## RECORDED INFORMATION
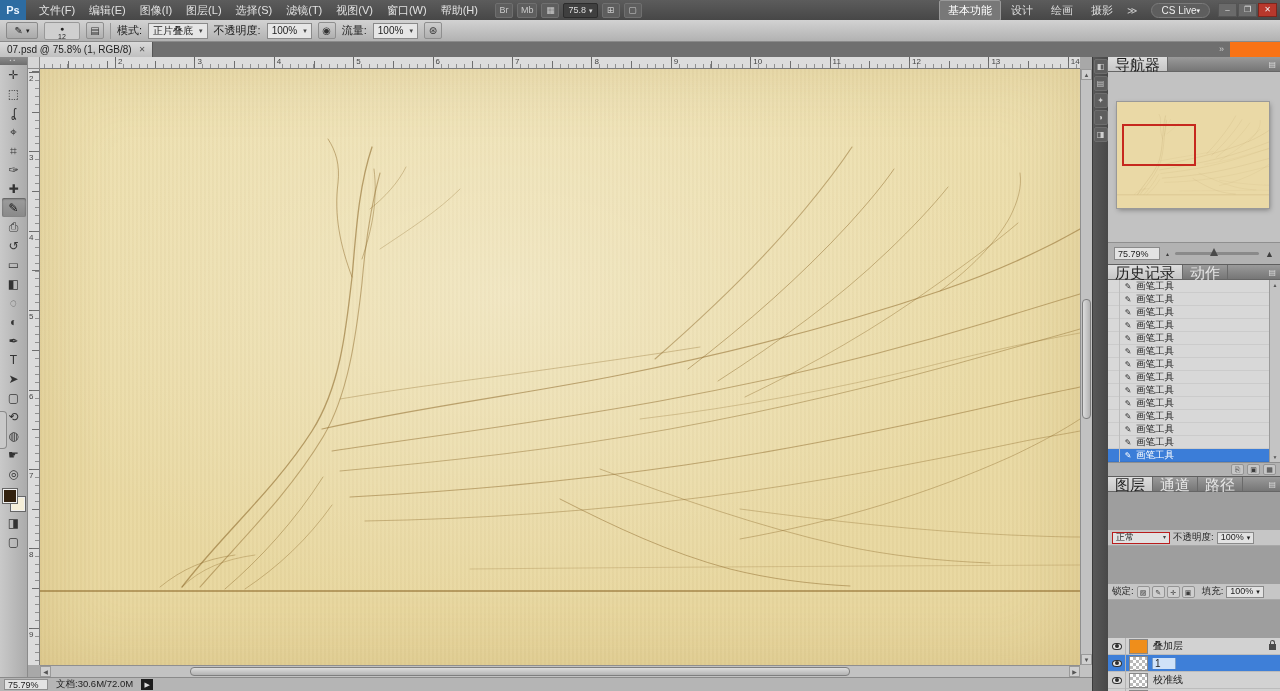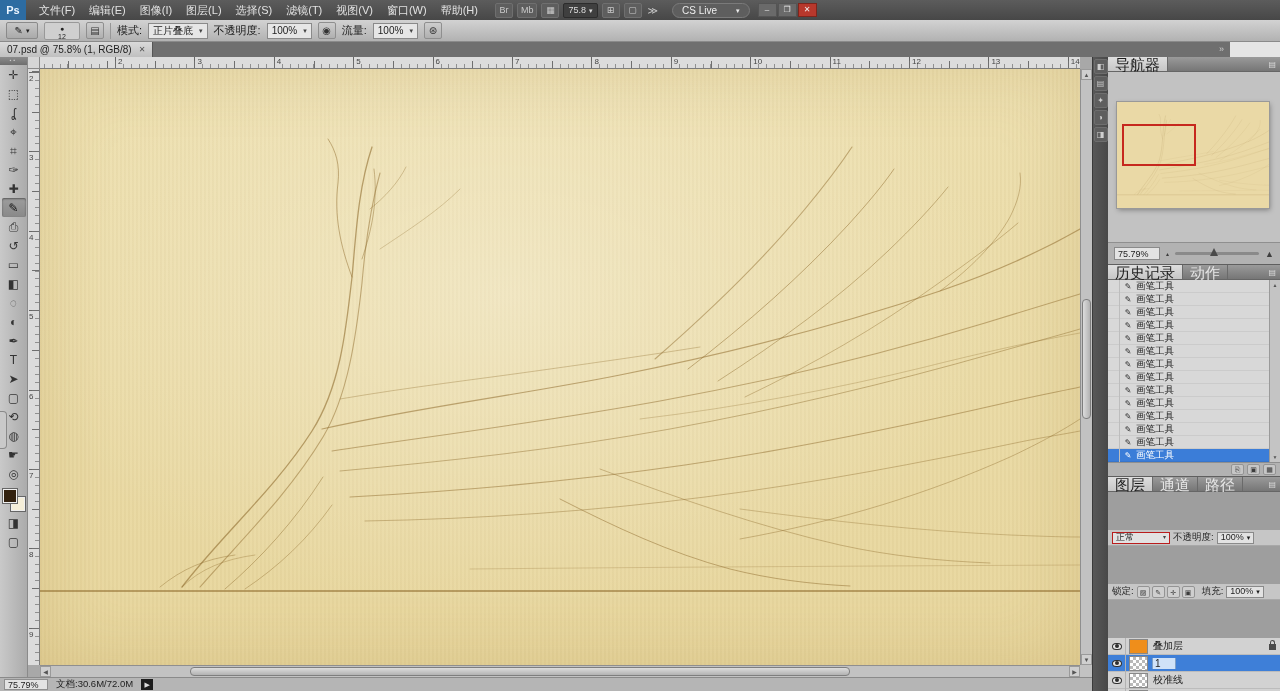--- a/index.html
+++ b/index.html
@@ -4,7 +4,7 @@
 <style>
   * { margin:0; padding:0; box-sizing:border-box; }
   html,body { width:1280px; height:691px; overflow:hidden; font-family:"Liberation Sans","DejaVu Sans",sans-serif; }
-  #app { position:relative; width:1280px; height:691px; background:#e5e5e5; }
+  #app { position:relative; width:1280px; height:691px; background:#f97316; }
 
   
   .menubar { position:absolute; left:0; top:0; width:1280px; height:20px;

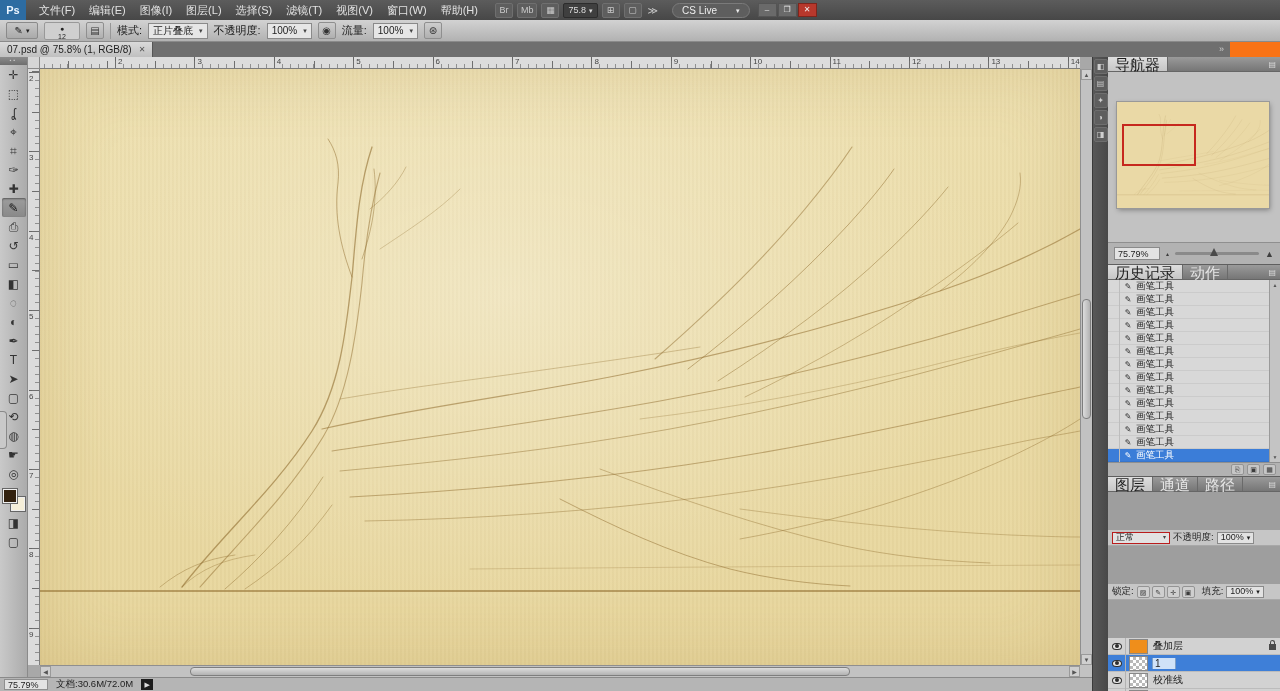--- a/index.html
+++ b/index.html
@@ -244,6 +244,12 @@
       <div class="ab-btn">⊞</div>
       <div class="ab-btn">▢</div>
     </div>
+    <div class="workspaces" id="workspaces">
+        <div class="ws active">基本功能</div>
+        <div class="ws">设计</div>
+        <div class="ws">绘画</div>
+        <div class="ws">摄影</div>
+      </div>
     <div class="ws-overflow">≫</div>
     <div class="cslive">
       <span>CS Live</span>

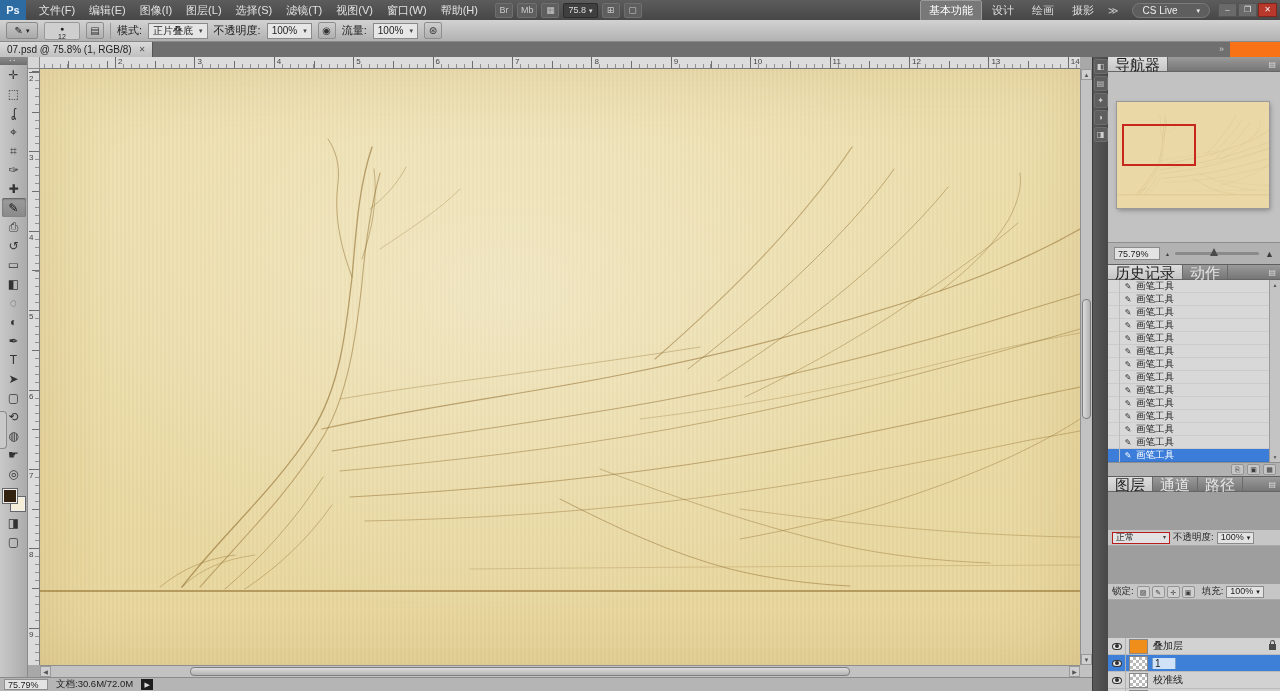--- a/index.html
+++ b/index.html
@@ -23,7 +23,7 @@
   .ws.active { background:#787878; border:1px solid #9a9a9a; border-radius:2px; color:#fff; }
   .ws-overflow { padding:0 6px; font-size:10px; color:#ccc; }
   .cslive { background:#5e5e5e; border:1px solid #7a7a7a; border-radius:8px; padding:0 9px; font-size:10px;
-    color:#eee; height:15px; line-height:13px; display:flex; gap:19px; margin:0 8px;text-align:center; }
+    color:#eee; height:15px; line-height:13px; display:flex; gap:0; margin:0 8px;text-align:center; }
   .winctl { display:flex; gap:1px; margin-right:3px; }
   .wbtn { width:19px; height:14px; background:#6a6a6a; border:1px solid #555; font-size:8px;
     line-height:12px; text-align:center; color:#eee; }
...
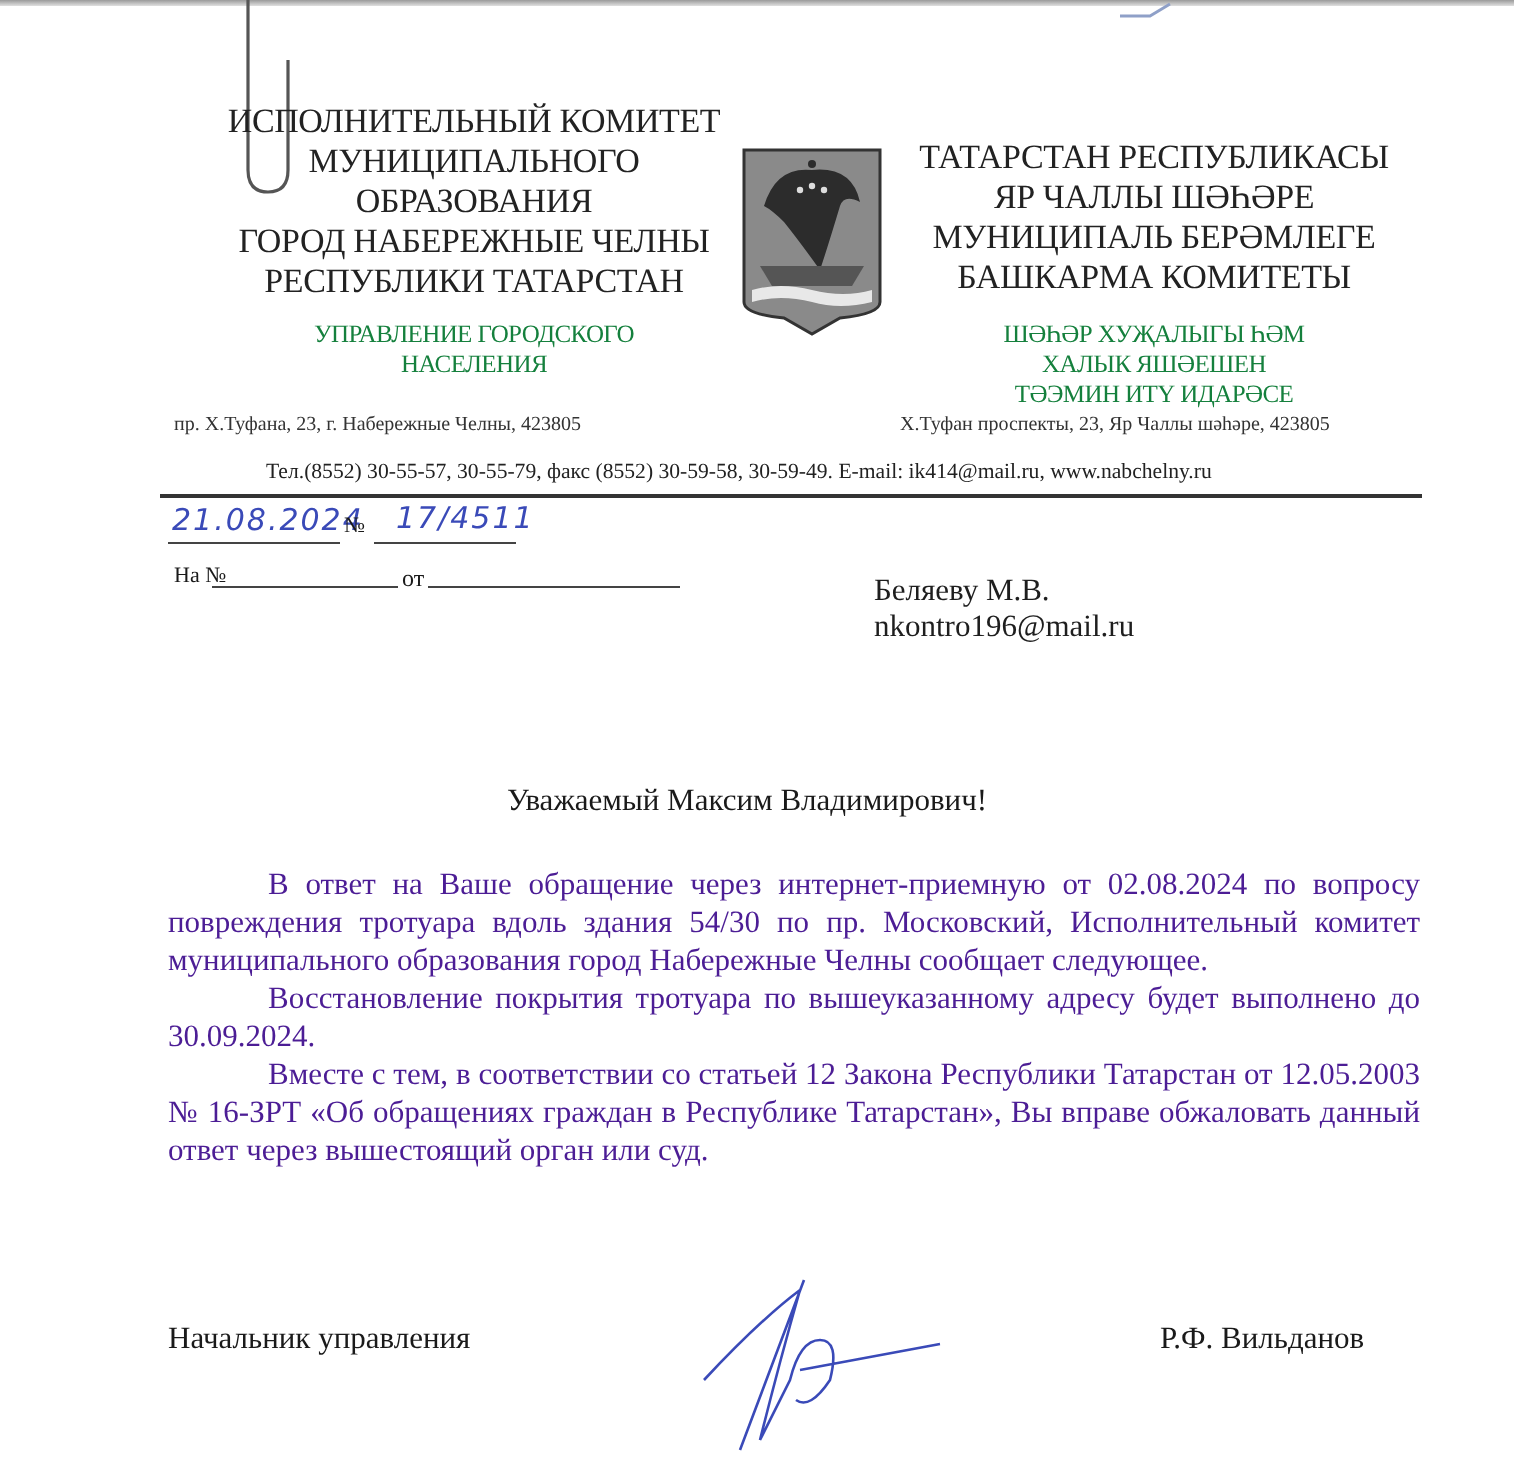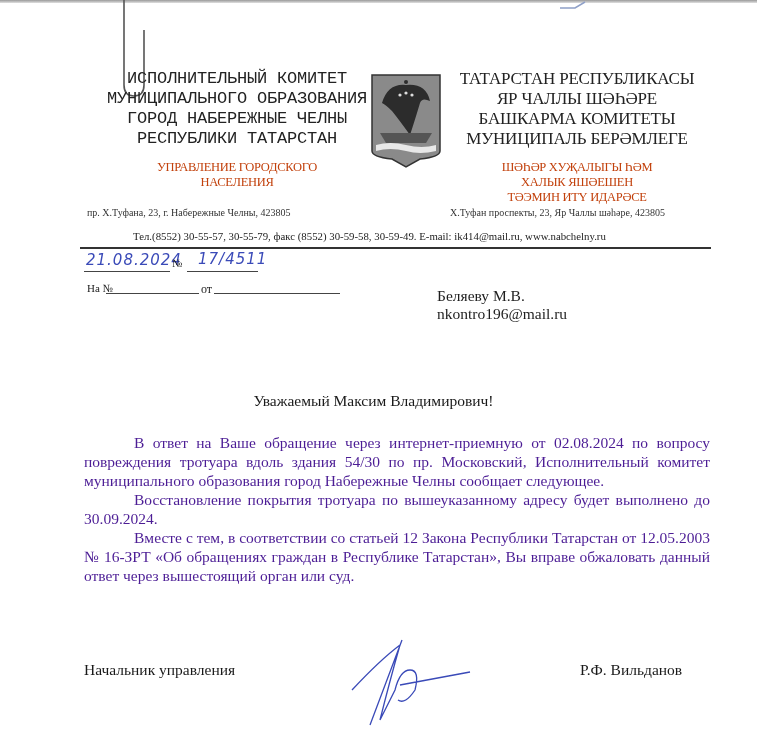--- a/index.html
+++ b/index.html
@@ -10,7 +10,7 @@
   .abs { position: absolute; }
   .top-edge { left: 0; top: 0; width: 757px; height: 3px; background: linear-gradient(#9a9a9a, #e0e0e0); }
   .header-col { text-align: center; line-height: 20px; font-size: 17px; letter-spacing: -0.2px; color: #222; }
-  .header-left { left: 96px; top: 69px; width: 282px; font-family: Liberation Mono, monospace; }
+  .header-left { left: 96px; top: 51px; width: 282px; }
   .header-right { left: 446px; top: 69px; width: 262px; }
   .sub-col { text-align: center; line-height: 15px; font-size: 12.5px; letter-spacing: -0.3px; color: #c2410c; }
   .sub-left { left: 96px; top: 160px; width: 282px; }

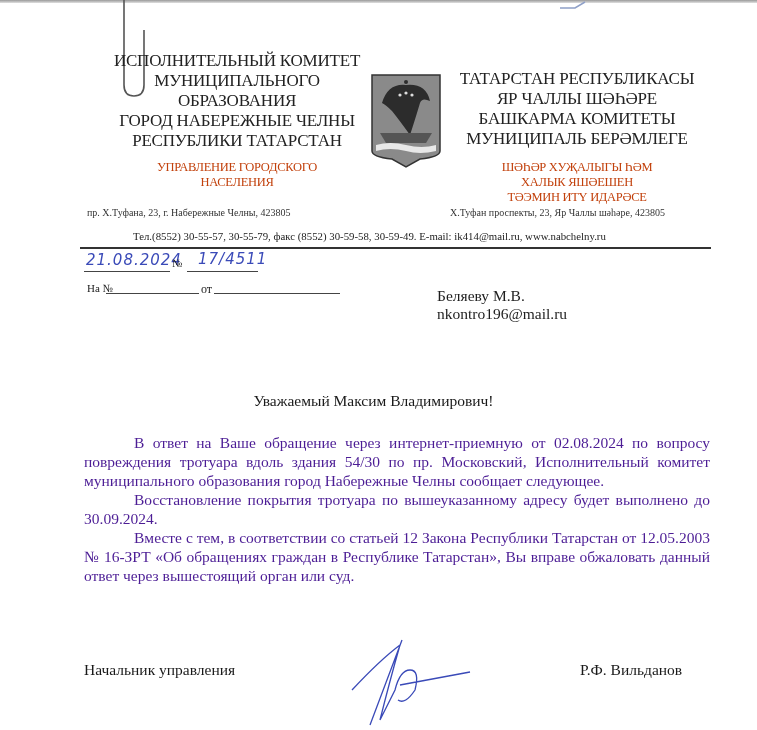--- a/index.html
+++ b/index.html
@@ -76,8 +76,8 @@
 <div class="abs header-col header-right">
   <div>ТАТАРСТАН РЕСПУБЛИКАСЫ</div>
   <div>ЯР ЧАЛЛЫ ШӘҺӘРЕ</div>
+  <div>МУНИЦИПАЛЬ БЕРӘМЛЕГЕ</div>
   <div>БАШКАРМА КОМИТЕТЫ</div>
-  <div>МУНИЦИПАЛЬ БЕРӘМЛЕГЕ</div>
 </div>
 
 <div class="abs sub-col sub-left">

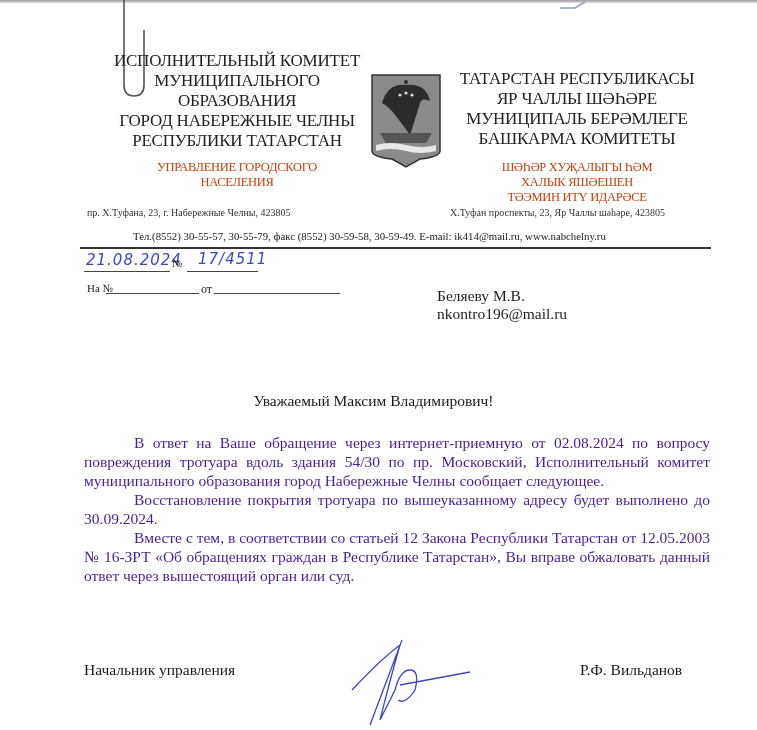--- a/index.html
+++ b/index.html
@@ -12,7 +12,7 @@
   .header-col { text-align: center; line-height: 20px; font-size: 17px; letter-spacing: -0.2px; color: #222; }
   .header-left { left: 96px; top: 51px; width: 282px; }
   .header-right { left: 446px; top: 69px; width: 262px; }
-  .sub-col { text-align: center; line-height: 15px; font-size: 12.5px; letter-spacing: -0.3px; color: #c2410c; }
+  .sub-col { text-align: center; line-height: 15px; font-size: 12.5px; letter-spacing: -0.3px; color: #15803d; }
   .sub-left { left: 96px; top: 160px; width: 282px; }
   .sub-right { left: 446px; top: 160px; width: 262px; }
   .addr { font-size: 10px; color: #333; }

## WORK INSTRUCTION
Which lines of the records above contain the word "relative"? Report each one in full.

## EXERCISE OUTPUT
-  #app { position:relative; width:1280px; height:691px; background:#e5e5e5; }
+  #app { position:relative; width:1280px; height:691px; background:#f97316; }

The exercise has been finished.